Department of Colombia

Vaupés (/es/) is a department of southeastern Colombia in the jungle covered Amazonía Region. It is located in the southeast part of the country, bordering Brazil to the east, the department of Amazonas to the south, Caquetá to the west, and Guaviare, and Guainía to the north; covering a total area of 54,135 km^{2}. Its capital is the town of Mitú. As of 2018, the population was 40,797, making it the least populous department in Colombia.

== History ==

During the colonization by the Spanish and first days of the first republic, the territory of Vaupes was part of the Province of Popayán, during the Greater Colombia. After the independence from Spain between 1821 and 1830 became part of the first version of the Boyacá Department. Between 1831 and 1857 the territory became part of the National Territory of Caquetá to later be part of the Sovereign State of Cauca. In 1886 became part of the then recently created Cauca Department.

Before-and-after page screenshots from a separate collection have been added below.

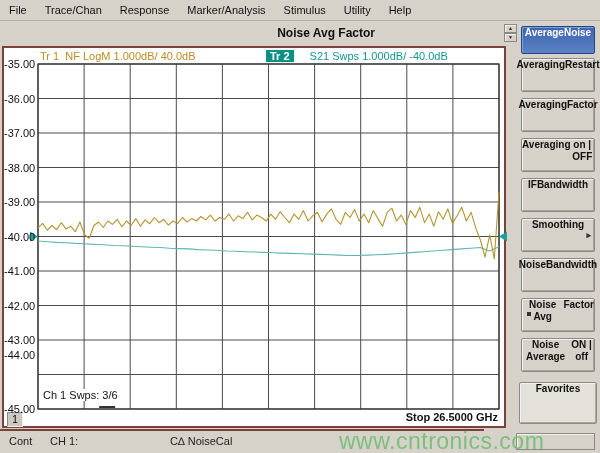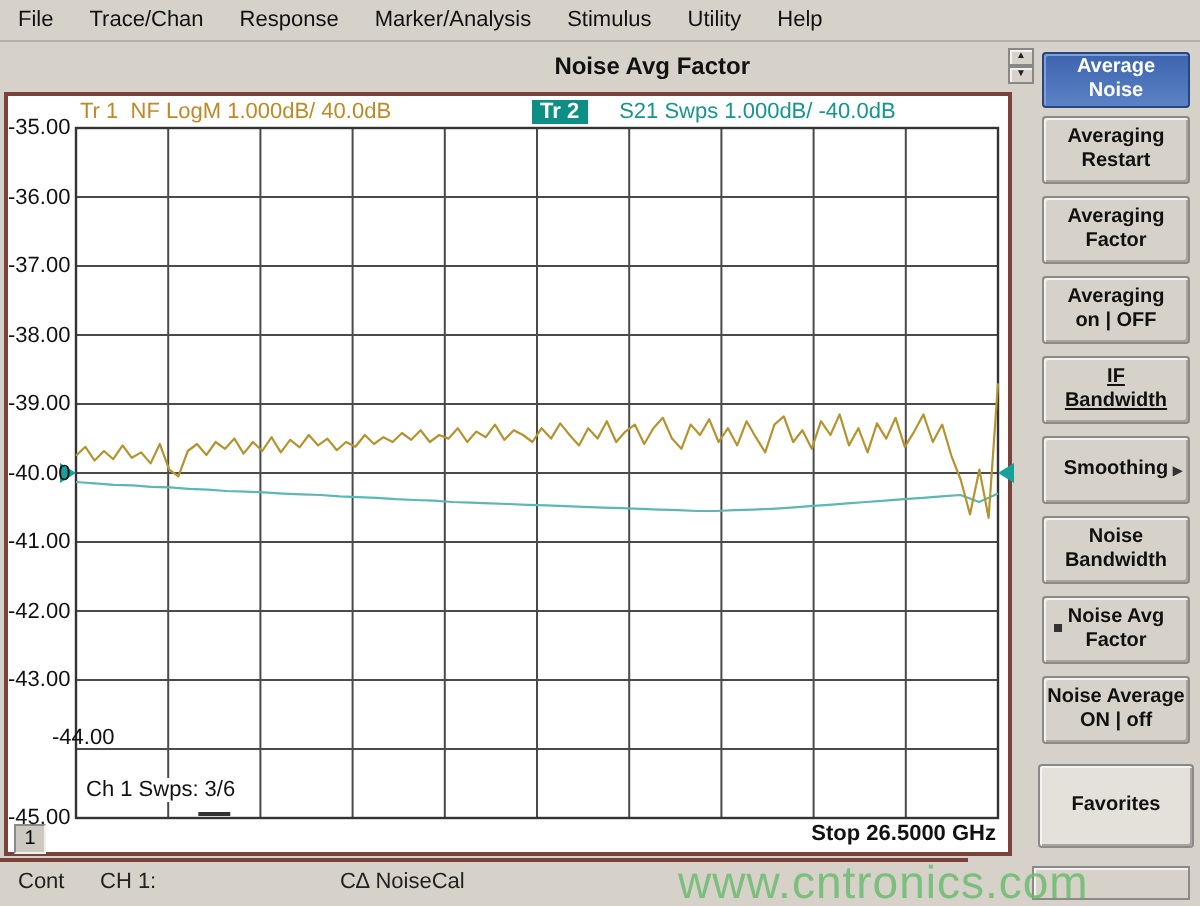--- a/index.html
+++ b/index.html
@@ -34,21 +34,21 @@
     font-size:11px;color:#111;white-space:nowrap;}
   #chan-badge{position:absolute;left:3px;top:364px;width:14px;height:13px;background:#cdc9c1;
     border:1px solid;border-color:#8a8a8a #f2f0ec #f2f0ec #8a8a8a;font-size:10px;text-align:center;line-height:13px;}
   #start-label{position:absolute;left:31px;top:363px;font-size:11px;font-weight:700;color:#111;white-space:nowrap;}
   .legend-dash{display:inline-block;width:12px;height:2px;vertical-align:middle;margin-left:5px;}
   #stop-label{position:absolute;right:6px;top:363px;font-size:11px;font-weight:700;color:#111;}
 
   
   .softkey{position:absolute;left:521px;width:72px;background:#d6d2ca;border:1px solid #8a8a8a;
     box-shadow:inset 1px 1px 0 #f4f2ee, inset -1px -1px 0 #a8a49c;border-radius:2px;
-    font-size:10px;font-weight:700;color:#111;text-align:center;display:flex;flex-direction:column;
+    font-size:10px;font-weight:700;color:#111;text-align:center;display:flex;
     justify-content:center;line-height:12px;cursor:default;}
   .softkey.title{background:linear-gradient(#3d64ae,#5a82c4);color:#fff;border-color:#26477e;
     box-shadow:inset 1px 1px 0 #7fa0d6;}
   .softkey.favorites{left:519px;width:76px;background:#e4e1da;}
   .softkey .dot{position:absolute;left:5px;top:50%;margin-top:-3px;width:4px;height:4px;background:#333;}
   .softkey .arrow{position:absolute;right:3px;top:50%;margin-top:-6px;font-size:9px;color:#333;}
 
   
   #status-bar{position:absolute;left:0;top:429px;width:484px;height:21px;background:#d6d2ca;
     border-top:2px solid #7b423a;font-size:11px;color:#222;}
@@ -125,42 +125,42 @@
     <div id="stop-label">Stop  26.5000 GHz</div>
   <div class="y-label" style="top: 10px;">-35.00</div>
       <div class="y-label" style="top: 44.5px;">-36.00</div>
       <div class="y-label" style="top: 79px;">-37.00</div>
       <div class="y-label" style="top: 113.5px;">-38.00</div>
       <div class="y-label" style="top: 148px;">-39.00</div>
       <div class="y-label" style="top: 182.5px;">-40.00</div>
       <div class="y-label" style="top: 217px;">-41.00</div>
       <div class="y-label" style="top: 251.5px;">-42.00</div>
       <div class="y-label" style="top: 286px;">-43.00</div>
-      <div class="y-label" style="top: 315px; margin-left: 22px;">-44.00</div>
+      <div class="y-label" style="top: 301px;">-44.00</div>
       <div class="y-label" style="top: 355px;">-45.00</div>
     </div>
 
   <div id="sidebar">
       <div class="softkey title" style="top: 26px; height: 26px;">
         <span>Average</span>
         <span>Noise</span>
       </div>
       <div class="softkey" style="top: 58px; height: 32px;">
         <span>Averaging</span>
         <span>Restart</span>
       </div>
       <div class="softkey" style="top: 98px; height: 32px;">
         <span>Averaging</span>
         <span>Factor</span>
       </div>
       <div class="softkey" style="top: 138px; height: 32px;">
         <span>Averaging</span>
         <span>on | OFF</span>
       </div>
-      <div class="softkey" style="top: 178px; height: 32px; text-decoration: underline;">
+      <div class="softkey" style="top: 178px; height: 32px;">
         <span>IF</span>
         <span>Bandwidth</span>
       </div>
       <div class="softkey" style="top: 218px; height: 32px;">
         <span>Smoothing</span>
         <span class="arrow">▸</span>
       </div>
       <div class="softkey" style="top: 258px; height: 32px;">
         <span>Noise</span>
         <span>Bandwidth</span>

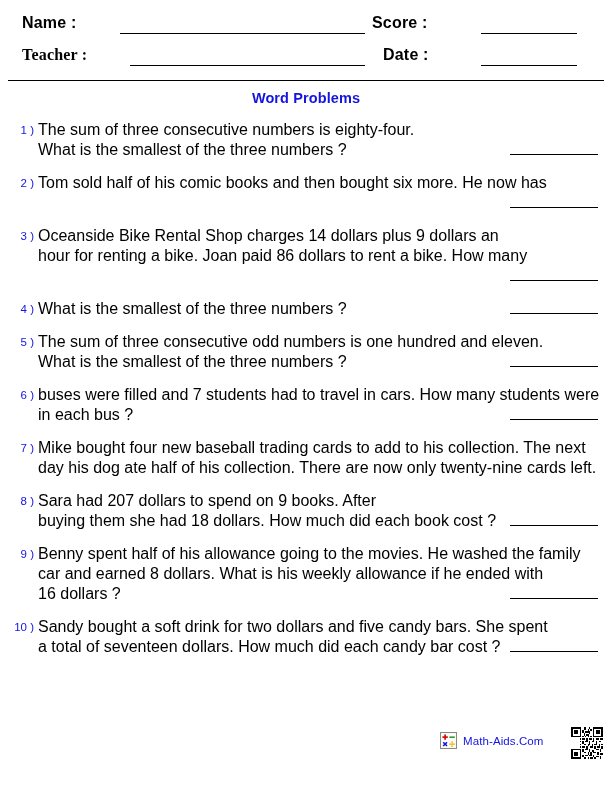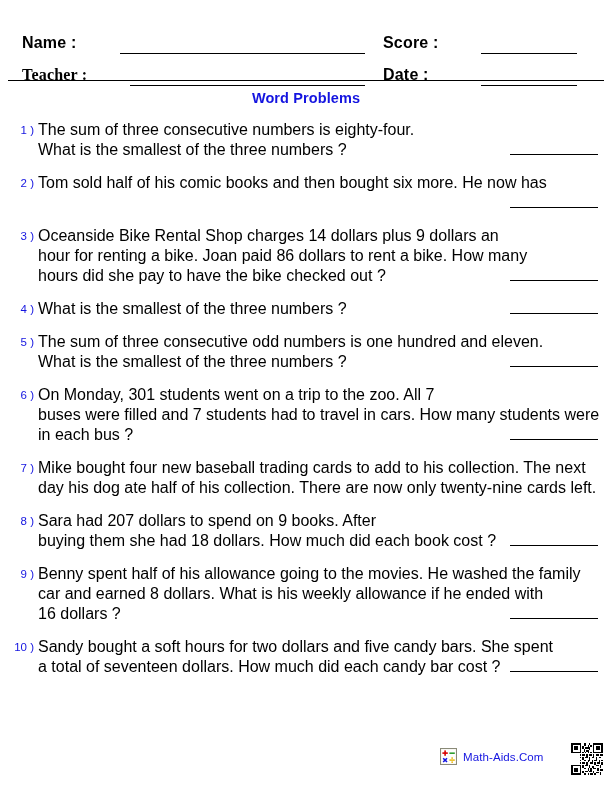--- a/index.html
+++ b/index.html
@@ -15,33 +15,32 @@
     color: #000000;
     overflow: hidden;
   }
 
   
   .header {
     position: absolute;
     left: 0; top: 0;
     width: 612px;
     height: 80px;
-    margin-top: 20px;
   }
   .hdr-label {
     position: absolute;
     font-size: 16px;
     font-weight: bold;
     letter-spacing: 0.2px;
     white-space: nowrap;
     color: #000;
   }
   .lbl-name    { left: 22px;  top: 14px; }
   .lbl-teacher { left: 22px;  top: 46px; font-family: Liberation Serif, serif; }
-  .lbl-score   { left: 383px; top: 14px; }
+  .lbl-score   { left: 372px; top: 14px; }
   .lbl-date    { left: 383px; top: 46px; }
 
   .hdr-rule {
     position: absolute;
     border-bottom: 1.6px solid #000;
     height: 0;
   }
   .rule-name    { left: 120px; top: 33px; width: 245px; }
   .rule-teacher { left: 130px; top: 65px; width: 235px; }
   .rule-score   { left: 481px; top: 33px; width: 96px; }
@@ -106,21 +105,21 @@
     top: 14px;
     width: 88px;
     height: 0;
     border-bottom: 1.6px solid #000;
   }
 
   
   .footer {
     position: absolute;
     left: 0;
-    top: 740px;
+    top: 724px;
     width: 612px;
     height: 40px;
   }
   .brand {
     position: absolute;
     left: 440px;
     top: 8px;
     display: flex;
     align-items: center;
   }
@@ -179,40 +178,39 @@
       <div class="p-lines">
         <div class="p-line"><span>Tom sold half of his comic books and then bought six more. He now has</span></div>
         <div class="p-line"><div class="ans-rule"></div></div>
       </div>
     </div>
     <div class="problem">
       <div class="p-num">3 )</div>
       <div class="p-lines">
         <div class="p-line"><span>Oceanside Bike Rental Shop charges 14 dollars plus 9 dollars an</span></div>
         <div class="p-line"><span>hour for renting a bike. Joan paid 86 dollars to rent a bike. How many</span></div>
-        <div class="p-line"><span>hours did she pay to have the bike checked out ?</span><div class="ans-rule"></div></div>
+        <div class="p-line"><div class="ans-rule"></div></div>
       </div>
     </div>
     <div class="problem">
       <div class="p-num">4 )</div>
       <div class="p-lines">
         <div class="p-line"><span>What is the smallest of the three numbers ?</span><div class="ans-rule"></div></div>
       </div>
     </div>
     <div class="problem">
       <div class="p-num">5 )</div>
       <div class="p-lines">
         <div class="p-line"><span>The sum of three consecutive odd numbers is one hundred and eleven.</span></div>
         <div class="p-line"><span>What is the smallest of the three numbers ?</span><div class="ans-rule"></div></div>
       </div>
     </div>
     <div class="problem">
       <div class="p-num">6 )</div>
       <div class="p-lines">
-        <div class="p-line"><span>On Monday, 301 students went on a trip to the zoo. All 7</span></div>
         <div class="p-line"><span>buses were filled and 7 students had to travel in cars. How many students were</span></div>
         <div class="p-line"><span>in each bus ?</span><div class="ans-rule"></div></div>
       </div>
     </div>
     <div class="problem">
       <div class="p-num">7 )</div>
       <div class="p-lines">
         <div class="p-line"><span>Mike bought four new baseball trading cards to add to his collection. The next</span></div>
         <div class="p-line"><span>day his dog ate half of his collection. There are now only twenty-nine cards left.</span></div>
       </div>
@@ -228,21 +226,21 @@
       <div class="p-num">9 )</div>
       <div class="p-lines">
         <div class="p-line"><span>Benny spent half of his allowance going to the movies. He washed the family</span></div>
         <div class="p-line"><span>car and earned 8 dollars. What is his weekly allowance if he ended with</span></div>
         <div class="p-line"><span>16 dollars ?</span><div class="ans-rule"></div></div>
       </div>
     </div>
     <div class="problem">
       <div class="p-num">10 )</div>
       <div class="p-lines">
-        <div class="p-line"><span>Sandy bought a soft hours for two dollars and five candy bars. She spent</span></div>
+        <div class="p-line"><span>Sandy bought a soft drink for two dollars and five candy bars. She spent</span></div>
         <div class="p-line"><span>a total of seventeen dollars. How much did each candy bar cost ?</span><div class="ans-rule"></div></div>
       </div>
     </div>
   </div>
 
 <div class="footer">
   <div class="brand">
     <svg class="brand-icon" viewBox="0 0 17 17">
       <rect x="0.5" y="0.5" width="16" height="16" fill="#f2f1e8" stroke="#8a8a78" stroke-width="1"></rect>
       <rect x="1.5" y="1.5" width="7" height="7" fill="#ffffff"></rect>

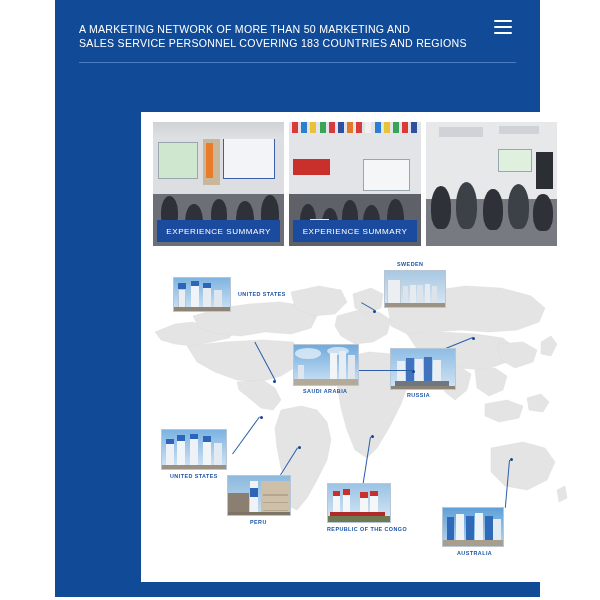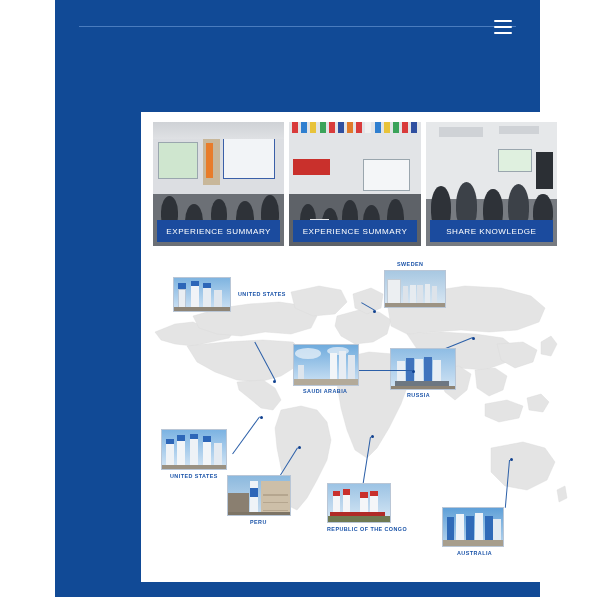--- a/index.html
+++ b/index.html
@@ -155,20 +155,22 @@
   .head{position:absolute;border-radius:50% 50% 40% 40%;background:#2e3238;}
   .flagstrip{position:absolute;left:0;right:0;top:0;height:26%;}
   .flagstrip i{position:absolute;top:0;width:6px;height:11px;display:block;}
 </style>
 </head>
 <body>
 
 <div class="page-panel">
 
   <div class="header">
+    <div class="subtitle">A MARKETING NETWORK OF MORE THAN 50 MARKETING AND
+SALES SERVICE PERSONNEL COVERING 183 COUNTRIES AND REGIONS</div>
     <div class="header-rule"></div>
   </div>
 
   <div class="menu-button">
     <span></span>
     <span></span>
     <span></span>
   </div>
 
   <div class="content-card">
@@ -232,21 +234,20 @@
           <div class="screen" style="left:55%;top:22%;width:26%;height:18%;background:#dff0df;"></div>
           <div style="position:absolute;left:84%;top:24%;width:13%;height:30%;background:#2b2f34;"></div>
           <div style="position:absolute;left:10%;top:4%;width:34%;height:8%;background:#cfd2d6;"></div>
           <div style="position:absolute;left:56%;top:3%;width:30%;height:7%;background:#cfd2d6;"></div>
           <div class="head" style="left:4%;top:52%;width:15%;height:34%;"></div>
           <div class="head" style="left:23%;top:48%;width:16%;height:38%;background:#3c4148;"></div>
           <div class="head" style="left:44%;top:54%;width:15%;height:33%;"></div>
           <div class="head" style="left:63%;top:50%;width:16%;height:36%;background:#3c4148;"></div>
           <div class="head" style="left:82%;top:58%;width:15%;height:30%;"></div>
         </div>
-        <div class="photo-caption">SHARE KNOWLEDGE</div>
       </div>
 
     </div>
 
     <div class="map-area">
 
       <svg class="world-map" viewBox="0 0 428 322">
         <g fill="#e4e4e4" stroke="#dadada" stroke-width="0.4">
 
           <path d="M14,74 L34,66 L52,64 L66,70 L74,64 L88,62 L96,70 L88,80 L70,84 L52,88 L34,86 L20,82 Z"></path>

With the expansion of the rubber industry and the industrial revolution, exploration for rubber reached the area bringing colonizers that altered and in some cases extinguished the majority of the indigenous population.

The territory was first made into a territorial division in 1910 and functioned as Commissaries (Comisarias) with the town of Calamar as capital (located in present-day Guaviare) but later moved to the town of Mitú to make an "act of presence" near the border with Brazil. In 1963 Guainía segregated from the Vaupes and became a commissary. In 1977, Guaviare followed the same path.

The department was created after the Colombian Constitution of 1991 which established it as a Department of Colombia on July 4, 1991.

== Economy ==

The department's main economic activities feature logging and fishing, with much exportation to neighboring Brazil.

== Demographics ==
The vast majority of the population consists of indigenous inhabitants. It is the least populated department in the country.

== Transportation ==
Because of its location in the Amazon jungle, it has no roads connecting it with the rest of the country or internally from settlement to settlement, and commerce and contact with the outside world is achieved through travel along the main rivers and by means of air travel. Several of the small settlements have airstrips with service to the department's capital, Mitú, and from there with the rest of the country.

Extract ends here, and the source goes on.